▸ **ABOUT THIS TASK**: Could you repeat every entry below word for word, leaving out the pictures?

▸ **RECORDED INFORMATION**:

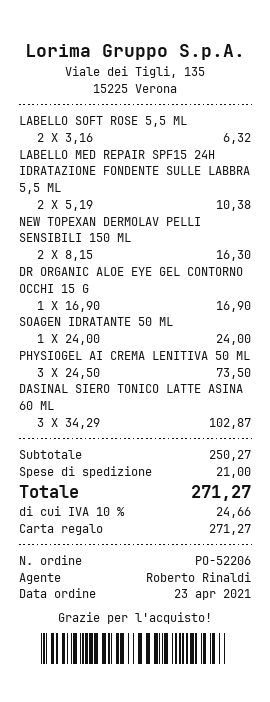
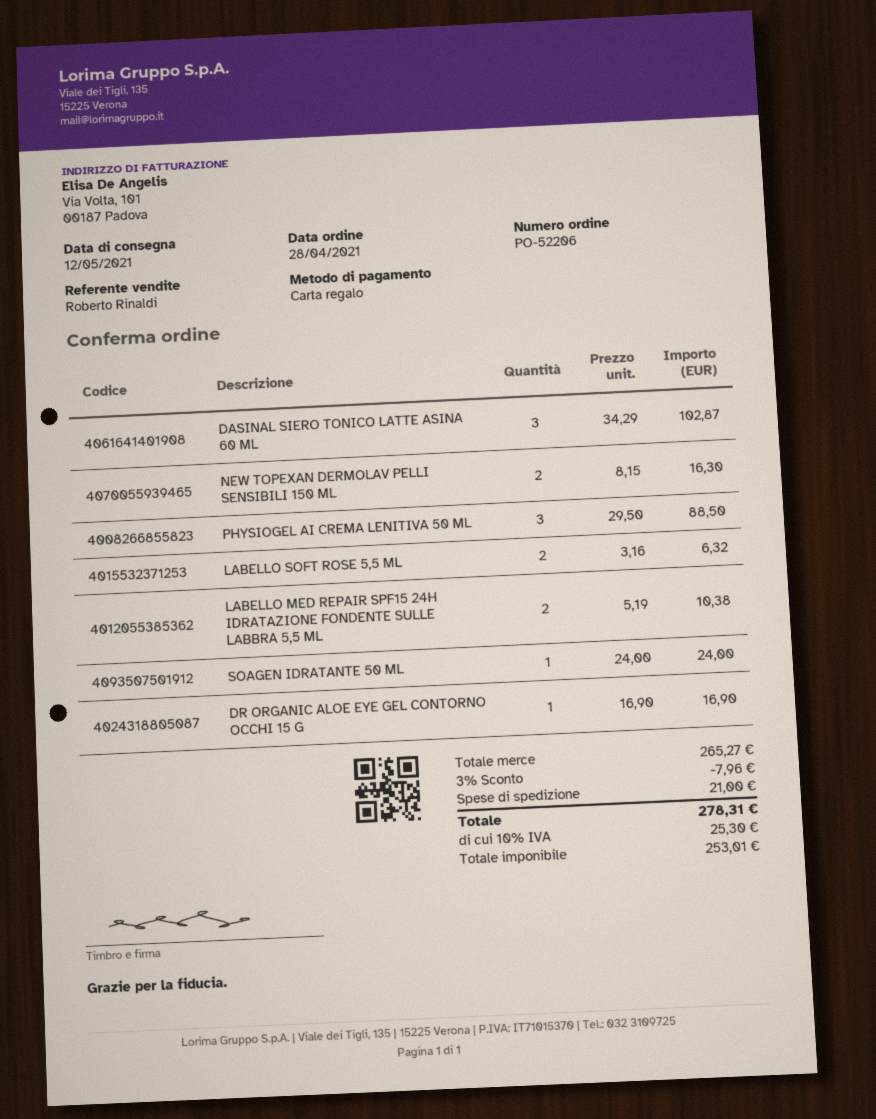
order date: 2021-04-23 -> 2021-04-28
PHYSIOGEL AI CREMA LENITIVA 50 ML: 3 x 24.50 = 73.50 -> 3 x 29.50 = 88.50
subtotal: 250.27 -> 265.27
discount: none -> 3% = 7.96
tax: 10% = 24.66 -> 10% = 25.30
total: 271.27 -> 278.31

▸ **OUTPUT OF THE TASK**:
order date: 2021-04-23 -> 2021-04-28
PHYSIOGEL AI CREMA LENITIVA 50 ML: 3 x 24.50 = 73.50 -> 3 x 29.50 = 88.50
subtotal: 250.27 -> 265.27
discount: none -> 3% = 7.96
tax: 10% = 24.66 -> 10% = 25.30
total: 271.27 -> 278.31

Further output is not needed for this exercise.